From There To Here : Obama and the Muslim World
"[I am] proud to carry the goodwill of the American people, and a greeting of peace from Muslim communities in my country: al-salamu alaykum.""We meet at a time of tension between the United States and Muslims around the world – tension rooted in historical forces that go beyond any current policy debate. The relationship between Islam and the West includes centuries of co-existence and cooperation, but also conflict and religious wars." "Violent extremists have exploited these tensions in a small but potent minority of Muslims. The attacks of September 11th, 2001 and the continued efforts of these extremists to engage in violence against civilians has led some in my country to view Islam as inevitably hostile not only to America and Western countries, but also to human rights."

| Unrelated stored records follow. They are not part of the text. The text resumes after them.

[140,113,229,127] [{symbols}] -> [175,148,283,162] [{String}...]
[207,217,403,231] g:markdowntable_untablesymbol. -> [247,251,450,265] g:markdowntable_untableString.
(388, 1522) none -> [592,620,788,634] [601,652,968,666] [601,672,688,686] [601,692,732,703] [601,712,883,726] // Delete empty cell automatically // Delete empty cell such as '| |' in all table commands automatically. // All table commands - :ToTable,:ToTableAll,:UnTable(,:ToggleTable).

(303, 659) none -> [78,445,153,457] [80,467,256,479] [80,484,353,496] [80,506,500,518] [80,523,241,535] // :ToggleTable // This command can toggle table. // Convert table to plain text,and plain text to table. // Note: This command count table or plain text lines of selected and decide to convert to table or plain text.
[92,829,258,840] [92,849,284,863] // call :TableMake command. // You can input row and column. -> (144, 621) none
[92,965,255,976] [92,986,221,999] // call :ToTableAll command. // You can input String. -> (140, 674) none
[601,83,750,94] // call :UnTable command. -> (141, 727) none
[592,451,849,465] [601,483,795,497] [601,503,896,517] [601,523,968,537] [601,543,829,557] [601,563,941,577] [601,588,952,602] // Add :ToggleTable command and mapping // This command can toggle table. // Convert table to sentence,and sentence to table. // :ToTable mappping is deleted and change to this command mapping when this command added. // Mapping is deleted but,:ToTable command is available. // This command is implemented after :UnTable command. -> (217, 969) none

"So long as our relationship is defined by our differences, we will empower those who sow hatred rather than peace. This cycle of suspicion and discord must end."

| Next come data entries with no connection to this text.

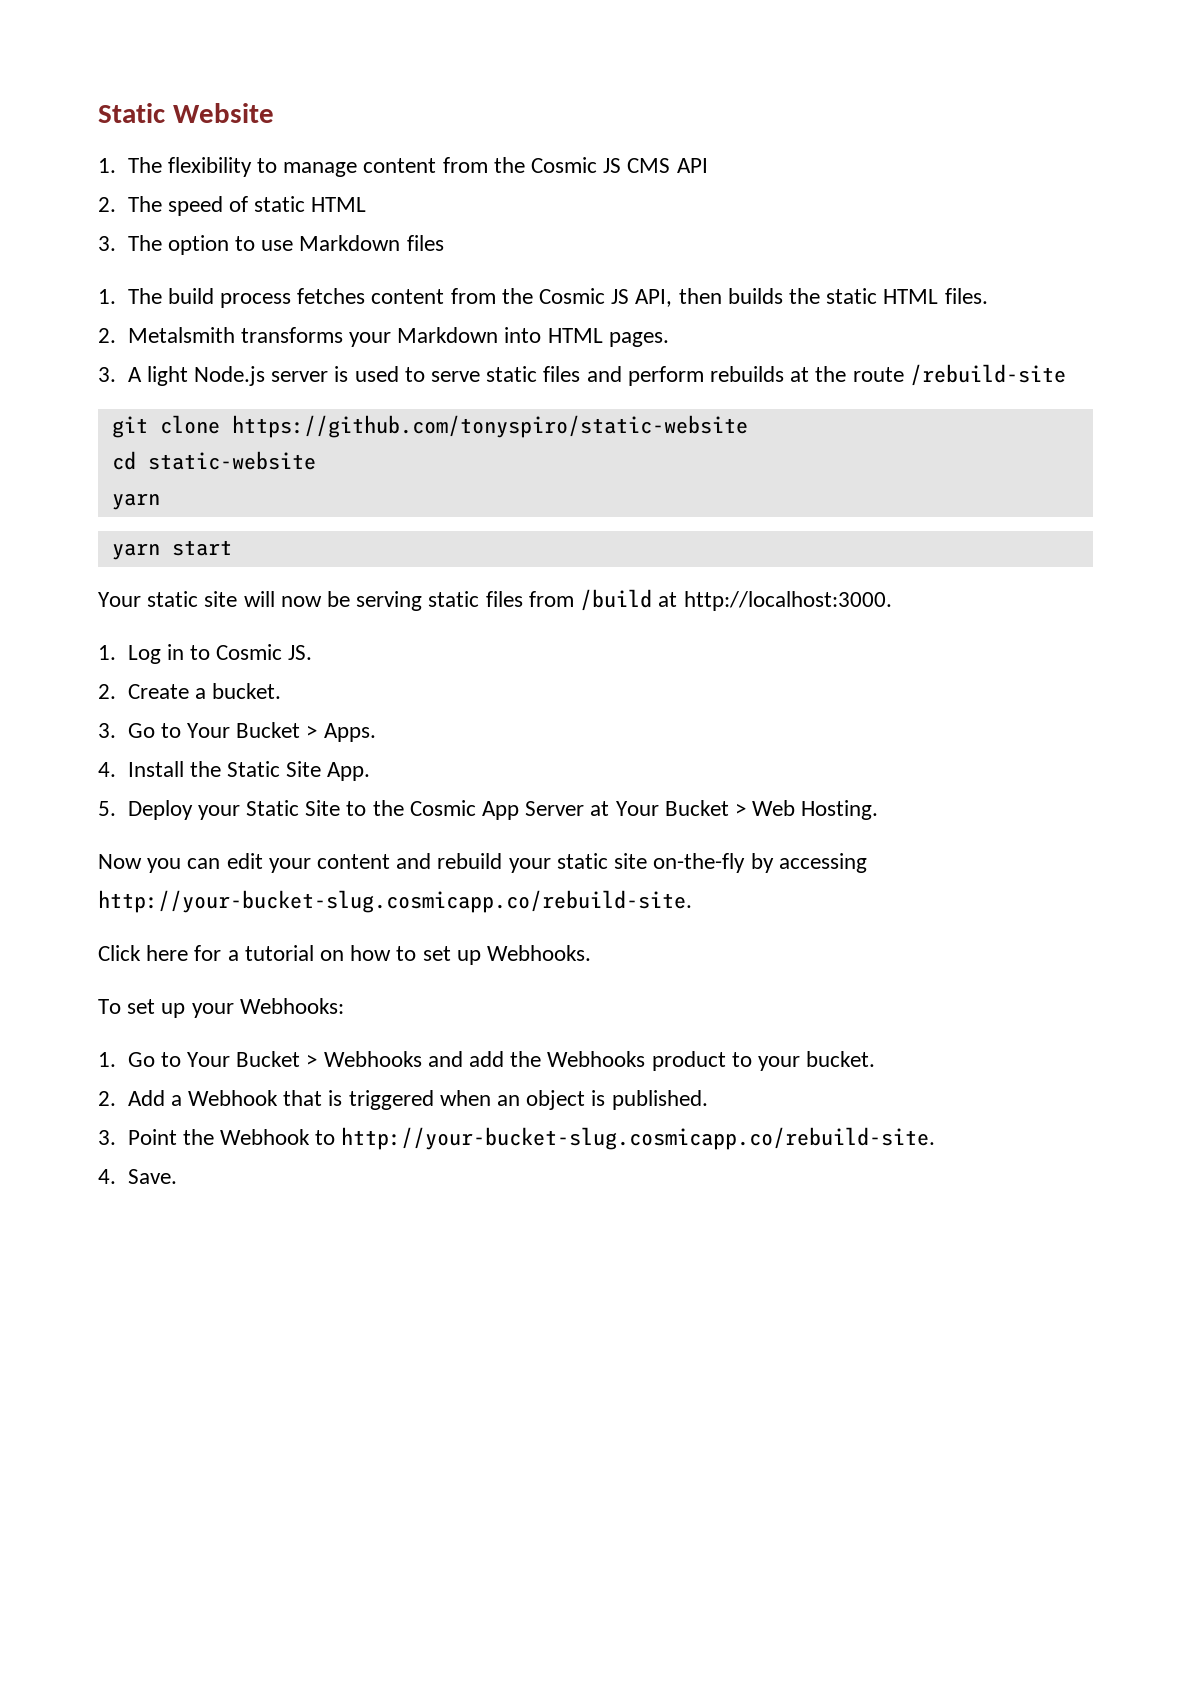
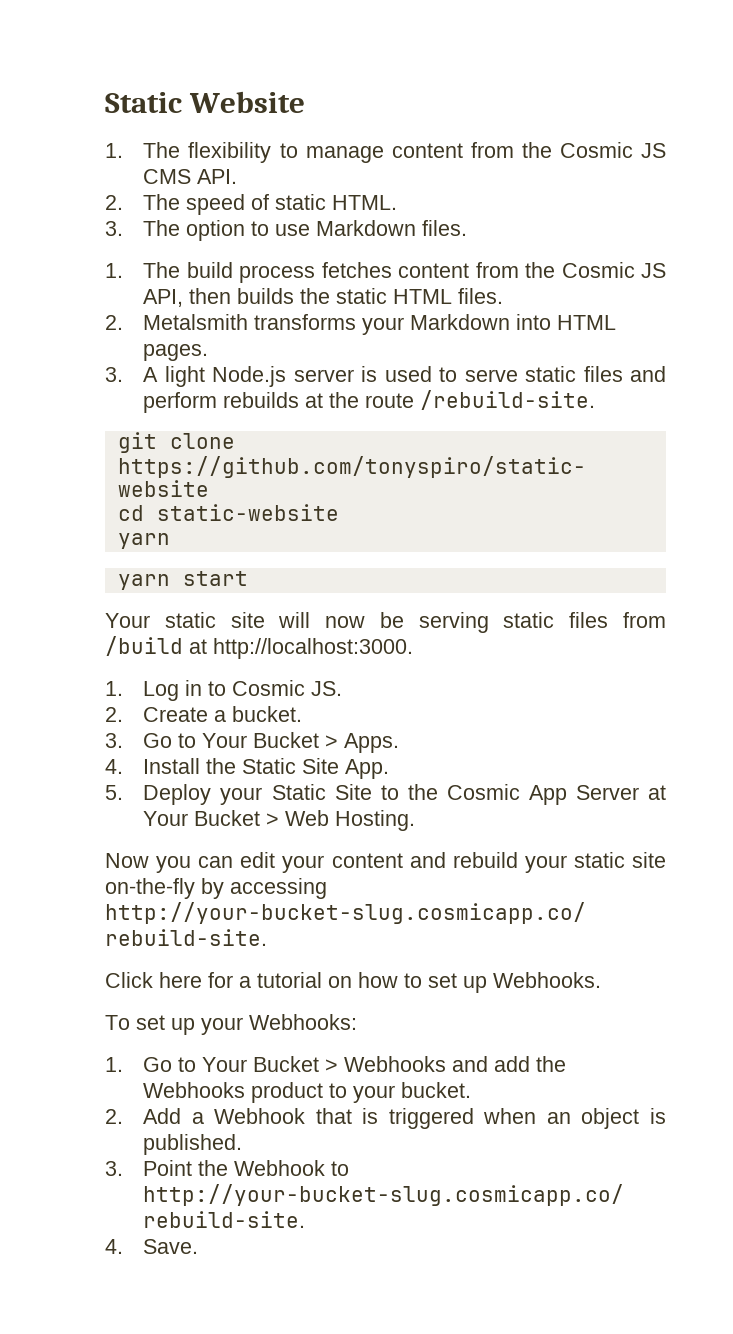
[676,158,708,173] API -> [197,169,238,184] API.
[311,197,367,212] HTML -> [332,195,398,210] HTML.
[406,235,444,251] files -> [422,220,468,236] files.
[909,364,1066,386] /rebuild-site -> [420,390,596,410] /rebuild-site.

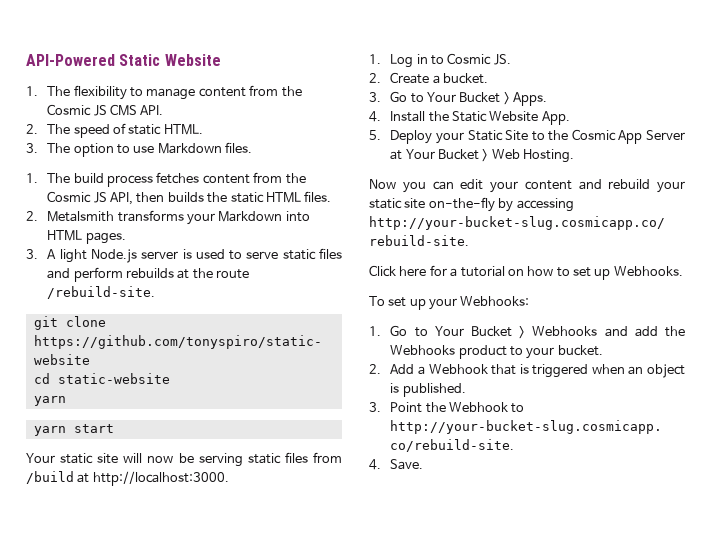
(105, 102) none -> [26,54,115,66] API-Powered
[302,758,340,774] Site -> [489,111,539,122] Website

"I consider it part of my responsibility as president of the United States to fight against negative stereotypes of Islam wherever they appear. But that same principle must apply to Muslim perceptions of America. Just as Muslims do not fit a crude stereotype, America is not the crude stereotype of a self-interested empire."
"I know there are many - Muslim and non Muslim - who question whether we can forge this new beginning. Some are eager to stoke the flames of division, and to stand in the way of progress. Some suggest that it isn't worth the effort - that we are fated to disagree, and civilizations are doomed to clash."
"There is so much fear, so much mistrust. But if we choose to be bound by the past, we will never move forward."
U.S. President Barack Obama, Cairo University, Cairo, Egypt, June 2009
Moving forward, we find ourselves in January of 2017. So, has the promise of a new era dawning come to fruition, validating the Nobel Peace Prize? This son of a Muslim father and a mid-western American mother, who spent his formative years with his mother and a Muslim stepfather in Indonesia where he was exposed to a way of life in Islam first-hand, felt his paternity and his childhood experience would gain him priceless credibility in the Muslim world. The Muslim world was skeptical, and reserved its applause in favour of sitting back and waiting.
Barack Obama was not particularly interested in Islam in the most populous Islamic country on the globe where he grew up before moving to Hawaii, nor in the Islam that lived in India or Pakistan or Bangladesh, though the United States had a more muted interest and presence there. A more visible one by far in Afghanistan where the United States was fully embroiled in a thread that led back to the Middle East through Osama bin Laden's privileged Saudi background and stunning coup in helping to plan the spectacularly successful mass deaths of 9/11.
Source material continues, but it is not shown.